• _PROBLEM DESCRIPTION_
You are asked to filter the data below and copy every line holding "path".

[Front-end code change data]
────────────────
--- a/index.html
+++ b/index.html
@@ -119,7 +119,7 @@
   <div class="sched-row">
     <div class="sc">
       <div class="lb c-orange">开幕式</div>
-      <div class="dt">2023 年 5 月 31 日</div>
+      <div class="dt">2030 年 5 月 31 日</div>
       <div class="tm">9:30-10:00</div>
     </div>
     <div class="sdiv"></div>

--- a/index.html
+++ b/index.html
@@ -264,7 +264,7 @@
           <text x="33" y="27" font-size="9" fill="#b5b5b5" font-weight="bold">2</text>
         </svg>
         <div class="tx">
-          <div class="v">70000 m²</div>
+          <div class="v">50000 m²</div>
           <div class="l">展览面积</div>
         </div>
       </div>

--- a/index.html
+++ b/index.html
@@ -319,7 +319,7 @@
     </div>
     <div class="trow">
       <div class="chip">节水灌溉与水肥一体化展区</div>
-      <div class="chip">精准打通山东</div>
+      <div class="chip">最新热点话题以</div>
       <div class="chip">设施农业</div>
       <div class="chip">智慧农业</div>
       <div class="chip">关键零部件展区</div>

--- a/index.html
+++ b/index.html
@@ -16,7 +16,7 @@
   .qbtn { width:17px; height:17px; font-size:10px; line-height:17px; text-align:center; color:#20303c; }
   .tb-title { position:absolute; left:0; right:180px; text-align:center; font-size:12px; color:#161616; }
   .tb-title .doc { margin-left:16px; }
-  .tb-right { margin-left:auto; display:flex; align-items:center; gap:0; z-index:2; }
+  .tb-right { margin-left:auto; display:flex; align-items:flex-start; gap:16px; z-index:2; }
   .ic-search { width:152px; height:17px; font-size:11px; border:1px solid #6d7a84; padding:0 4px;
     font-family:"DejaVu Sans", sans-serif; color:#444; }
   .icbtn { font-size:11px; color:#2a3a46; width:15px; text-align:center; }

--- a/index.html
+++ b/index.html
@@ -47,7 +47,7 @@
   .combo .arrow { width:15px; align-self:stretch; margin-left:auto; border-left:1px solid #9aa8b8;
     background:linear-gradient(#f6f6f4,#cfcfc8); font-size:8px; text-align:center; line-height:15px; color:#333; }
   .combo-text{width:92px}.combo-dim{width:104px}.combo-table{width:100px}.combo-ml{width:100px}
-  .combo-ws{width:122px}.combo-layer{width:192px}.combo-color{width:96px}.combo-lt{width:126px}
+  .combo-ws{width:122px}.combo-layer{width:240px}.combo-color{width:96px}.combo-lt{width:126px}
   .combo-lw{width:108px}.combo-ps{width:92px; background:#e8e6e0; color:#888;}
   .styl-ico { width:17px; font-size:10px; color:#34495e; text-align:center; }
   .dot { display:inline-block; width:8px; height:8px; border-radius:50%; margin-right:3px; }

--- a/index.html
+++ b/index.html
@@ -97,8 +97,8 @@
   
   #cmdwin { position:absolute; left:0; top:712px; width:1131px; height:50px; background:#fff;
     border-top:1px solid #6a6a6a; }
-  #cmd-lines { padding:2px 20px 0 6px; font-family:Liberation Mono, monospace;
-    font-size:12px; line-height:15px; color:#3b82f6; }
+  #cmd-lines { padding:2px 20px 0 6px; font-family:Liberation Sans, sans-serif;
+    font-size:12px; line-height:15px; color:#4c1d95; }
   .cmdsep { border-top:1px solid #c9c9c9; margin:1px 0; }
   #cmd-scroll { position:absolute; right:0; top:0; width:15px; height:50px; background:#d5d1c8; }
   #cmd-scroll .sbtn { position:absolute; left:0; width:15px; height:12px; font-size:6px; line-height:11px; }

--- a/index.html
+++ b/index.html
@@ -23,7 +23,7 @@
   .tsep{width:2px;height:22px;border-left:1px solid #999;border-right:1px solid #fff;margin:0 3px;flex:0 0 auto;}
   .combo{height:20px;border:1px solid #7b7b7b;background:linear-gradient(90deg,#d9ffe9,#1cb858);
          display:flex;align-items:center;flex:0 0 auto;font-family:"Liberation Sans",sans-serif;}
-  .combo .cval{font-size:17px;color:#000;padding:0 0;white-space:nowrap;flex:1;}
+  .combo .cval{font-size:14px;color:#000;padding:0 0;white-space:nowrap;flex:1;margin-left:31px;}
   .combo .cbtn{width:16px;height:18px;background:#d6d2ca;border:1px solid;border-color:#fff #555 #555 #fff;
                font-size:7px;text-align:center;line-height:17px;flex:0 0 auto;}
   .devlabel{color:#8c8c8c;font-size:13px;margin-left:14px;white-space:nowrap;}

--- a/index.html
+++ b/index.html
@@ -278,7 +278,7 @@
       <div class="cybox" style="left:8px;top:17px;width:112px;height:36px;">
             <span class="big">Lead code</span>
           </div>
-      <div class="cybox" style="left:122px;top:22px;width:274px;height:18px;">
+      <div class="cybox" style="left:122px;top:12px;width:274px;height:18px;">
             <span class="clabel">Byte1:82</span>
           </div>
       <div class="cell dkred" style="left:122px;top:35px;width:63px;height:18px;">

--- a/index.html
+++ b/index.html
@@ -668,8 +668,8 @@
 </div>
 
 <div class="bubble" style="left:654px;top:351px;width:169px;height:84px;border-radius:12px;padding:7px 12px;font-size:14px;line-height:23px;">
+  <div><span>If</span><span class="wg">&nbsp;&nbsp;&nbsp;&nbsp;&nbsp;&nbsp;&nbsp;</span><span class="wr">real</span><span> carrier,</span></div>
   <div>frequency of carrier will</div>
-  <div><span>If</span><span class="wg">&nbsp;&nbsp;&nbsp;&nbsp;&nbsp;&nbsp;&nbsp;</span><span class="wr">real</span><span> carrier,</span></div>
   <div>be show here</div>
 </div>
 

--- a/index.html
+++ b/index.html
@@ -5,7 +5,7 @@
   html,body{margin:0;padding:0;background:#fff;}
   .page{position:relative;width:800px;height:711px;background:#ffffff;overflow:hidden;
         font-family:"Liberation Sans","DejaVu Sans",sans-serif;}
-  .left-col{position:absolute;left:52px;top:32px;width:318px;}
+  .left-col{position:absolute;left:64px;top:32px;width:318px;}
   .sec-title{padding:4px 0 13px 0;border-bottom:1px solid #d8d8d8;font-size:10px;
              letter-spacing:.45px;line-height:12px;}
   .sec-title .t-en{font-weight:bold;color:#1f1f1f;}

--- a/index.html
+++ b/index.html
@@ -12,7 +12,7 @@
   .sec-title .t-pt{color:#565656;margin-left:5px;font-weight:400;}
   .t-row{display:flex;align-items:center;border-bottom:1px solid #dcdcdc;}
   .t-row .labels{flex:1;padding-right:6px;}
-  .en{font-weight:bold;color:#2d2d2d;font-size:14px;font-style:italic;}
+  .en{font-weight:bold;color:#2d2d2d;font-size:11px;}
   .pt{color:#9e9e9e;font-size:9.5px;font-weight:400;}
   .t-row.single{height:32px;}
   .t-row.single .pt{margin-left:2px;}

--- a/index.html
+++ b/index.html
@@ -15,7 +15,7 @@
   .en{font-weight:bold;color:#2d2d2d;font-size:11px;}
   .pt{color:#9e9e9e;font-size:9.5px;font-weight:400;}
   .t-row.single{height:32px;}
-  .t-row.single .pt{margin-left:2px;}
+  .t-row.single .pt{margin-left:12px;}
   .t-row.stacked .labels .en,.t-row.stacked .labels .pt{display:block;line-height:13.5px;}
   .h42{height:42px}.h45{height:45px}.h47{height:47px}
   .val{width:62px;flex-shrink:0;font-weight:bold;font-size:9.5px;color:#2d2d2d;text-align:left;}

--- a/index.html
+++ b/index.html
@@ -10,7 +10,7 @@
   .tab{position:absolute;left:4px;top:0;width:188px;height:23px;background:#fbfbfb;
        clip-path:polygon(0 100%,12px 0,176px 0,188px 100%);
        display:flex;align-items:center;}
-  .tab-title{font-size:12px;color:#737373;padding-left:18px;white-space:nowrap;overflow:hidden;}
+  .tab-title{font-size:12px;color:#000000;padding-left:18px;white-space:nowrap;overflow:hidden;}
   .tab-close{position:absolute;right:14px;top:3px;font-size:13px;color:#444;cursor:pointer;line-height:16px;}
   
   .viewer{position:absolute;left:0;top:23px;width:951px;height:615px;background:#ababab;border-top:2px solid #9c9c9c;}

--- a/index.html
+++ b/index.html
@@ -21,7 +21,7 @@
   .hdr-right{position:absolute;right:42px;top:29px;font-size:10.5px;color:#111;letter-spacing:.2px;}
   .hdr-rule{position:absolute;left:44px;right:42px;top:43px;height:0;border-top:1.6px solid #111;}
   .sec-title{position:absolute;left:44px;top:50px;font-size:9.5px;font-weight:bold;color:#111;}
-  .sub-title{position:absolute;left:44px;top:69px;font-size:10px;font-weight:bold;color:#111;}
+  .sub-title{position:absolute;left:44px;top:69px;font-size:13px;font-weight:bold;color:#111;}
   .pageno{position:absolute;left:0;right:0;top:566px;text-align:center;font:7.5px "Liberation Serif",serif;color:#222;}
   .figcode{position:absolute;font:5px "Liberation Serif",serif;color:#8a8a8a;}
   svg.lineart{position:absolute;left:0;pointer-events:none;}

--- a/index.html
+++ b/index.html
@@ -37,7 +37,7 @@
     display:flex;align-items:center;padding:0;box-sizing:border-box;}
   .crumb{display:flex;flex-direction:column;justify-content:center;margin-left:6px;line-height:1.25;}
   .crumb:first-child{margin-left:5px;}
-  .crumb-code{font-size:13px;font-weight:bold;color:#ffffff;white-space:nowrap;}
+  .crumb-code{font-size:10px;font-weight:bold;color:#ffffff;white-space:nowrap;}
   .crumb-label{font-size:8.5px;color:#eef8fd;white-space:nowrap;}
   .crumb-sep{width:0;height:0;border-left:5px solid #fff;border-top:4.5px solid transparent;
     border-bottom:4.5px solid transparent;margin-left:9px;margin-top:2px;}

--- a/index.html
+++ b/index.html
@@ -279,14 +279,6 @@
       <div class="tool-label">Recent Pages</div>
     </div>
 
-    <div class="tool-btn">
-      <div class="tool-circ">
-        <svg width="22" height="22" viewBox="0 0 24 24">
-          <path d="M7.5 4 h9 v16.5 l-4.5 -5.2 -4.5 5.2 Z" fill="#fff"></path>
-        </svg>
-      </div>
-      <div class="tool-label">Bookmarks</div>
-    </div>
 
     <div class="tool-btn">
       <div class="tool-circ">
────────────────
• _OUTPUT FOR THIS EXERCISE_
        clip-path:polygon(0 100%,12px 0,176px 0,188px 100%);
-          <path d="M7.5 4 h9 v16.5 l-4.5 -5.2 -4.5 5.2 Z" fill="#fff"></path>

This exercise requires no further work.